Visual Arts - Sprawl city

Curb Appeal captures Atlanta’s mishmash of developments

The poor, disdained suburb. The popular perceptions of this reviled human-made geography is of a haven of like-minded architecture and like-minded people. The postwar idealism of Levittowns and affordable homes for regular people has given way to a lip-curling disdain that anyone could ever set their sights so low.

Curb Appeal: The Marketing of Sprawl tends to hold to the party line in matters of suburbia, appraising the cul-de-sac set with a cynical eye. Unlike work such as Bill Owens’ photographs, which pay tribute to the actual people who make tract homes and cul-de-sac, their haunts, local artist Sam Hill’s Curb Appeal nips at the heels of developers who promise a McMansion for every middle-income family and the eager occupants who clamber for their 1/2-acre slice of the American pie.

Sam Hill’s images of violently tilled soil, rows of under-construction homes and billboards imploring “grow” mimic the look and feel of advertisements and promotional brochures that sell glossy fantasies of the new, pristine home of one’s own. Hill’s large photographs have a real feel for the monumentality of such promotional images, which often use low angles to make McMansions seem like enormous pleasure palaces and postage stamp front lawns appear as elysian fields.

Juicing up the color scheme to emphasize the intense red clay and cobalt blue skies, much of the work has a hallucinogenic feel. Something just ain’t right in many of the images, which undermine the punchy colors of advertising to suggest an enthusiasm pushed into the absurd. The skies are simply too blue, and an ironic, nearly ominous attitude is conveyed in signs that warn: “This site has been sprayed with polymer.” Most eerily, there is no sign of any human occupants in these images, where bulldozers stand at the ready and avenues have a ghost town desolation. Hill reinforces how places made for human consumption are essentially opposed to the human element. Development, as Hill’s project asserts, is betwixt and between; it’s made for people, but it has a uniform, inflexible, bullying idea of what human beings want.
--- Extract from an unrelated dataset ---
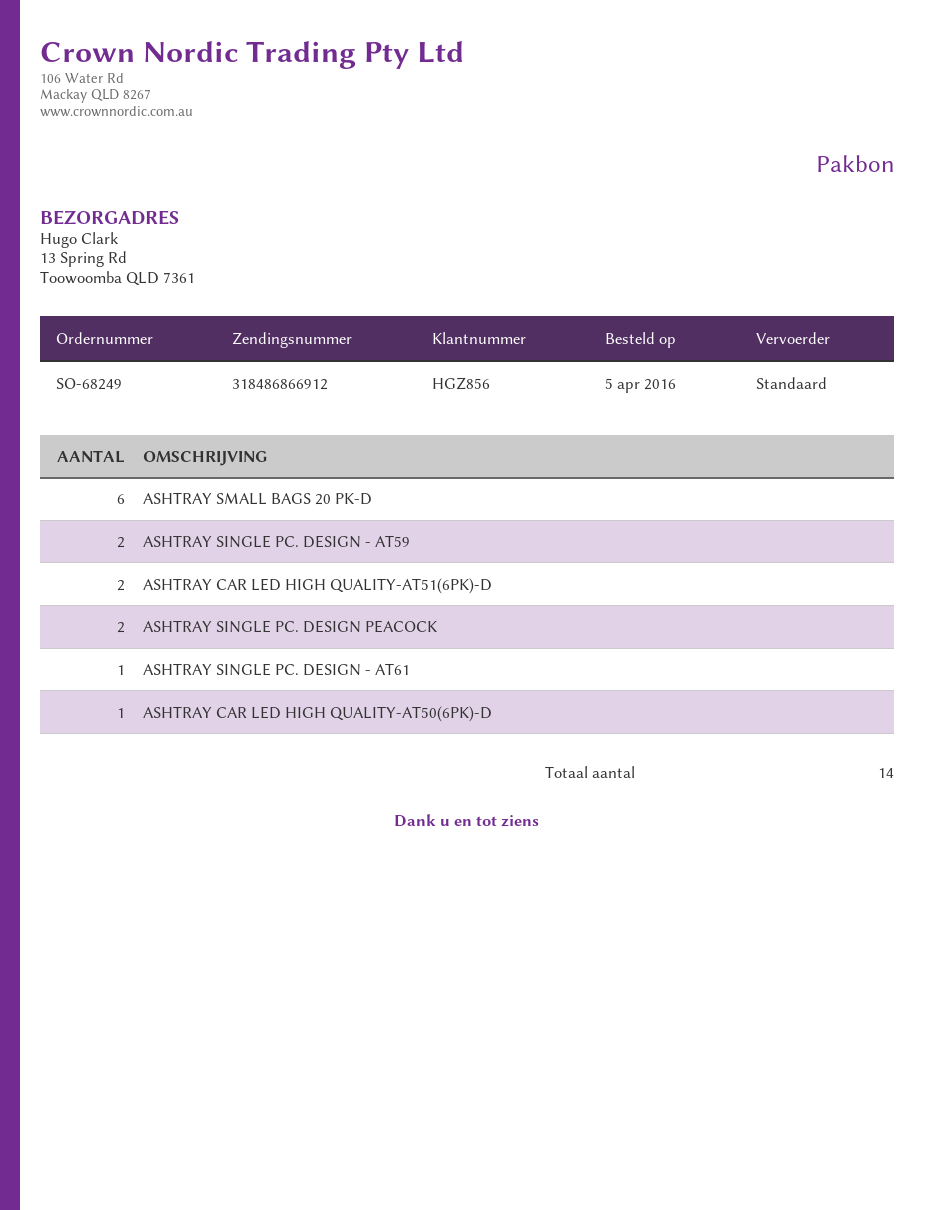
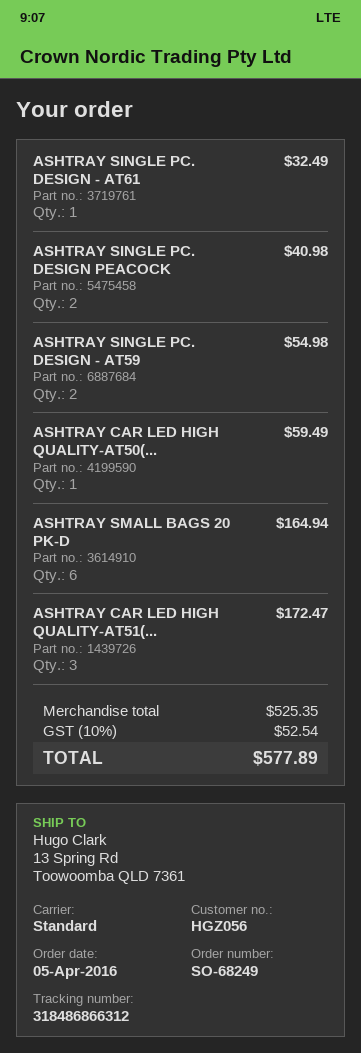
customer number: HGZ856 -> HGZ056
tracking number: 318486866912 -> 318486866312
ASHTRAY CAR LED HIGH QUALITY-AT51(6PK)-D: 2 -> 3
But there are several images in Curb Appeal that suggest a deeper strain to the work than simple suburb-bashing. In “Manifest Destiny,” the bare lumber skeleton of one unfinished home sits in the foreground. In the background, a lush, tiny green lawn gleams next to an immaculate, multi-level house like a wonderful “After” shot. Hill is wise to focus on these gestures of flux since so much of Atlanta’s investment in development tends to focus on the ideas, the conception, the planning. End results tend to be a little less magical and far less utopian. Like advertising, which offers a retreating, transfixing mirage, these images indicate the gap between a dream in process and the final, more unexciting and grounded reality.

Hill’s images also have a feel for some of the nutty juxtapositions of the non- suburban Atlanta landscape. In a shot of the condominiums that hug the intersection of the I-75/85 and Freedom Parkway, pastel row houses are plunked down incongruously next to metallic, gleaming skyscrapers in a bizarre mishmash of unfinished decks, vinyl siding and modernity’s temples to progress.

The image typifies the Atlanta approach to development, of willy-nilly aesthetics, contradictory urges, freakish outcomes and a cityscape that can incorporate John Portman and Cracker Barrel, front porches and parking lots into one mad jumble.

Curb Appeal: The Marketing of Sprawl runs through June 29 at Artshow, 314 N. Highland Ave. Thurs.-Sat. 6-9 p.m. 404-524-1244.??